Therapeutic trust is the variety of trust a person might be forced to embrace when they hand a valet the keys to their beloved Porsche. It’s earned not by reputation but by a hope in the system.

“You might have that level of therapeutic trust with your health provider,” says Lintzeris. But as that circle expands, from a familiar local doctor who’s followed your epic struggle, to an unknown emergency room locum who is deciding whether to administer an opioid for your broken leg, that therapeutic trust will eventually be tested.

Trust in healthcare providers as advocates goes beyond the morals of addiction. Think on the STI an ex gave you. That ongoing impotence. Maybe even the complications from an eating disorder or a suicide attempt. Thanks to the way we define disease, a detailed history of our health becomes a record of worth.

Whether or not we should trust the medical system to advocate for our personal wellbeing is a debate worth having. But it is also beside the point. Many don’t trust it, whether for lack of resources or want of empathy, and that itself is a problem when it’s a matter of public health. Sadly, these are all too often the very same individuals who would benefit from a process that stitches together scattered details to provide a clear medical history in times of need.

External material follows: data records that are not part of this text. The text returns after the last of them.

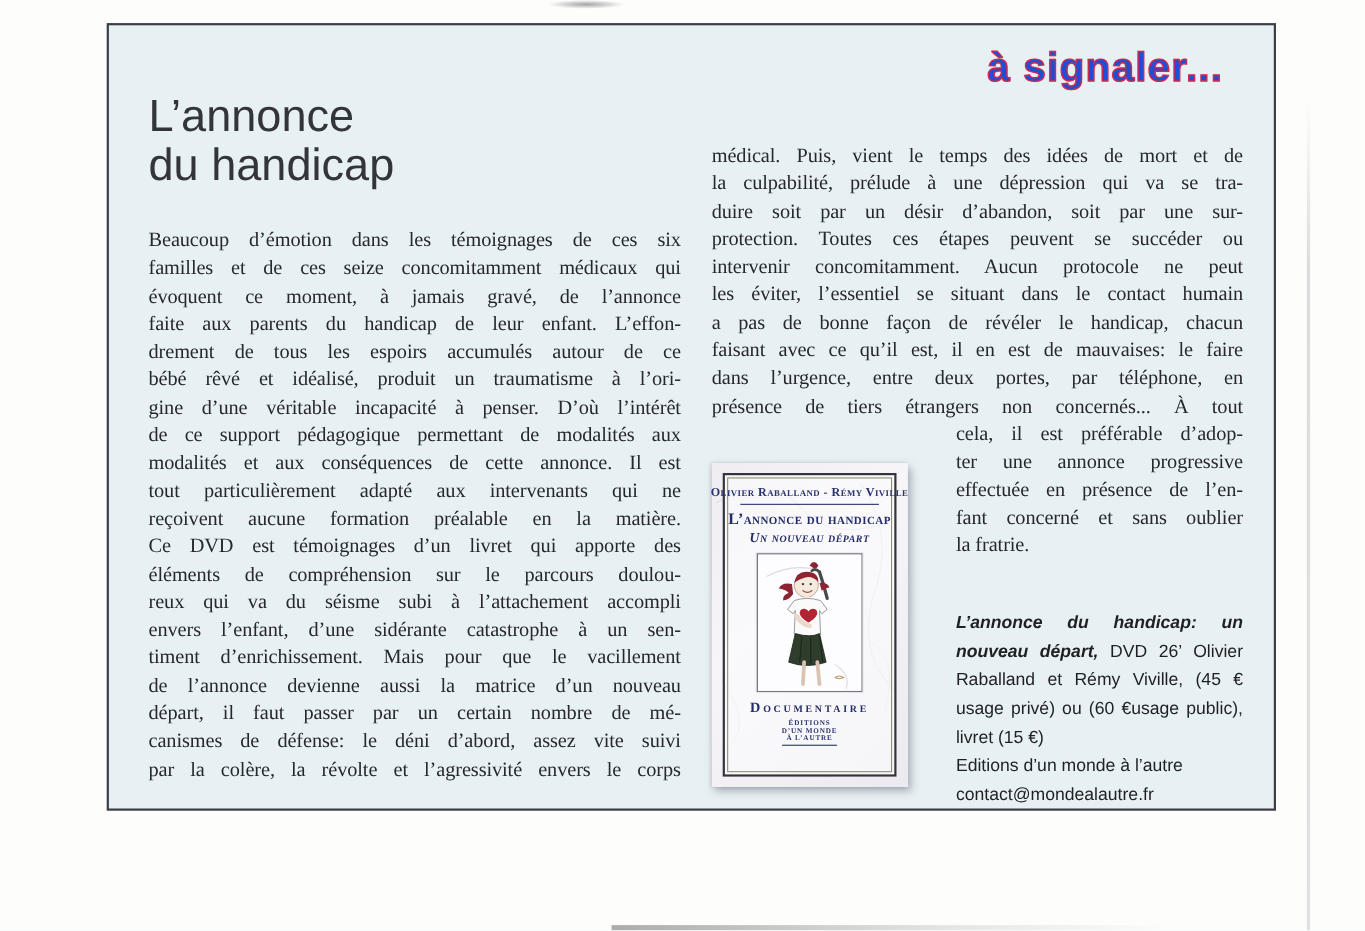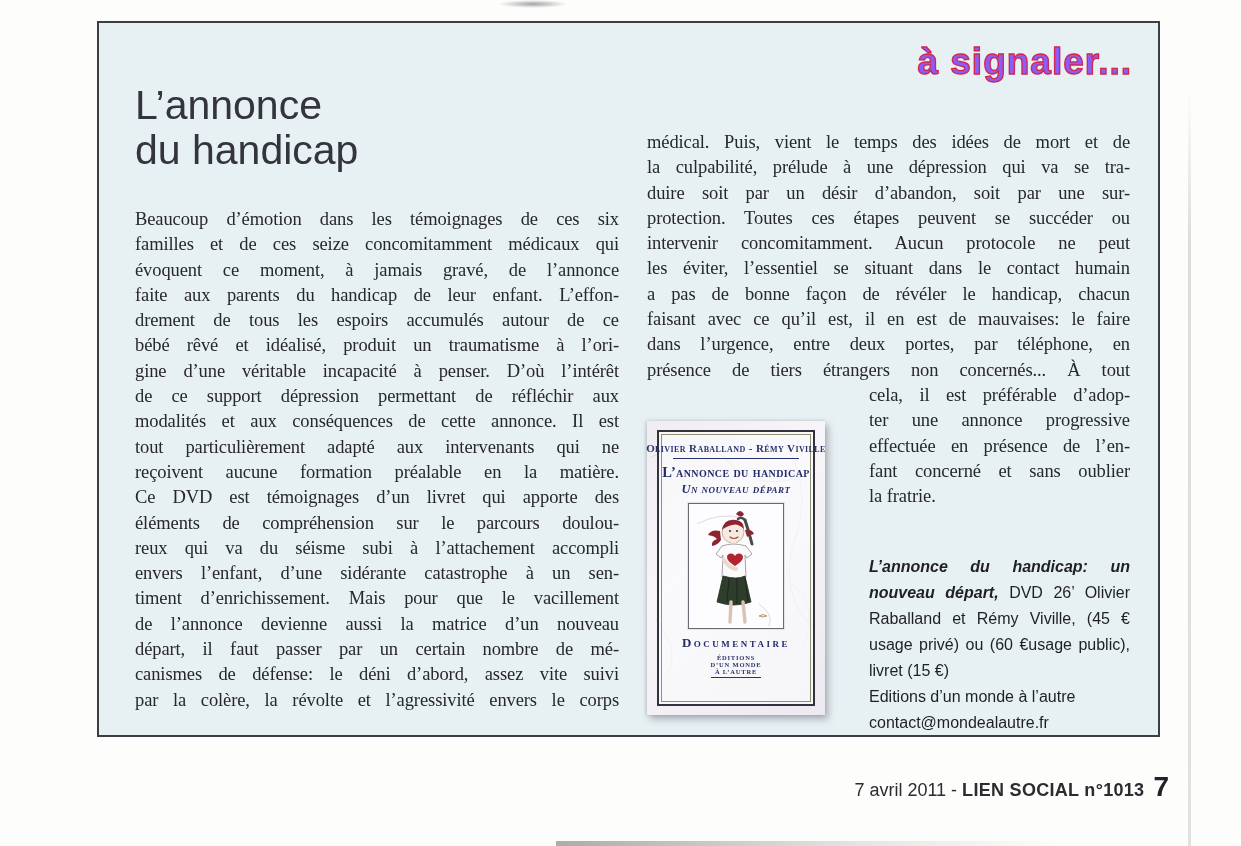--- a/index.html
+++ b/index.html
@@ -20,9 +20,9 @@
   .panel { position:absolute; left:97px; top:21px; width:1063px; height:716px;
            background:#e7f0f3; border:2px solid #3d3d44; }
 
-  .header-label { position:absolute; top:18px; right:26px;
+  .header-label { position:absolute; top:18px; right:46px;
                   font-family:"Liberation Sans", sans-serif; font-weight:700;
-                  font-size:37px; letter-spacing:1px; color:#8b5cf6;
+                  font-size:37px; letter-spacing:1px; color:#1d4ed8;
                   -webkit-text-stroke:1.3px #d22850;
                   text-shadow:0 0 1px #d22850; }
 

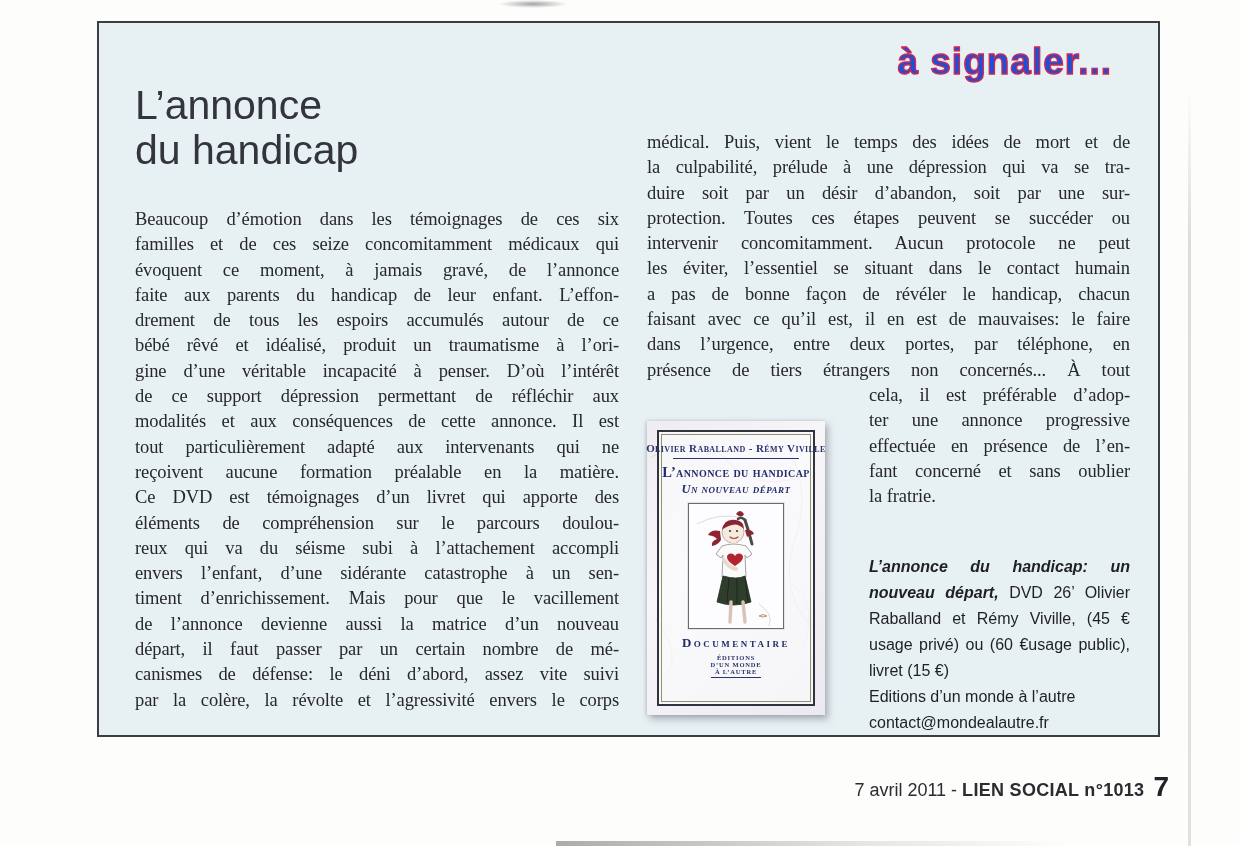--- a/index.html
+++ b/index.html
@@ -112,7 +112,7 @@
         <div class="tl">drement de tous les espoirs accumulés autour de ce</div>
         <div class="tl">bébé rêvé et idéalisé, produit un traumatisme à l’ori-</div>
         <div class="tl">gine d’une véritable incapacité à penser. D’où l’intérêt</div>
-        <div class="tl">de ce support dépression permettant de réfléchir aux</div>
+        <div class="tl">de ce support pédagogique permettant de modalités aux</div>
         <div class="tl">modalités et aux conséquences de cette annonce. Il est</div>
         <div class="tl">tout particulièrement adapté aux intervenants qui ne</div>
         <div class="tl">reçoivent aucune formation préalable en la matière.</div>

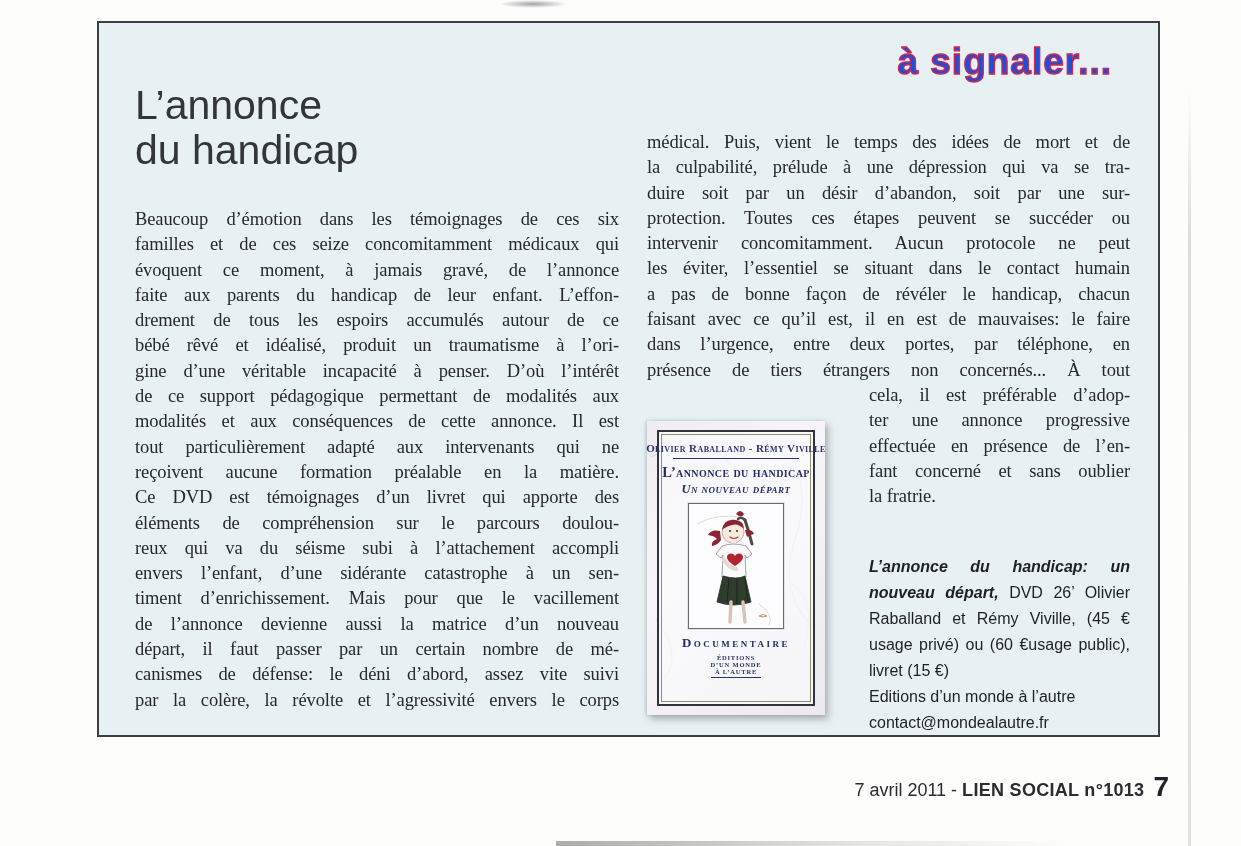--- a/index.html
+++ b/index.html
@@ -220,9 +220,6 @@
     </div>
   </div>
 
-  <div class="footer">
-    <span>7 avril 2011 - </span><span class="journal">LIEN SOCIAL n°1013</span><span class="page-number">7</span>
-  </div>
 
 </div>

These are people with addiction who wrestle with mental health challenges. They are sex workers who are anxious to protect their bodies, people whose obesity has given rise to complications beyond count. They are more than a statistic of one in 10 – they are our friends, sisters, cousins and grandparents.

My Health Record is a vault for our most personal, intimate possessions that leaves copies of the keys in others hands. The tragedy is that as an opt-in system, there might have been a stronger impetus to build trust in those who hold the keys from the start. As it stands, those in charge have a monumental challenge earning that trust from those who could benefit from just such a scheme.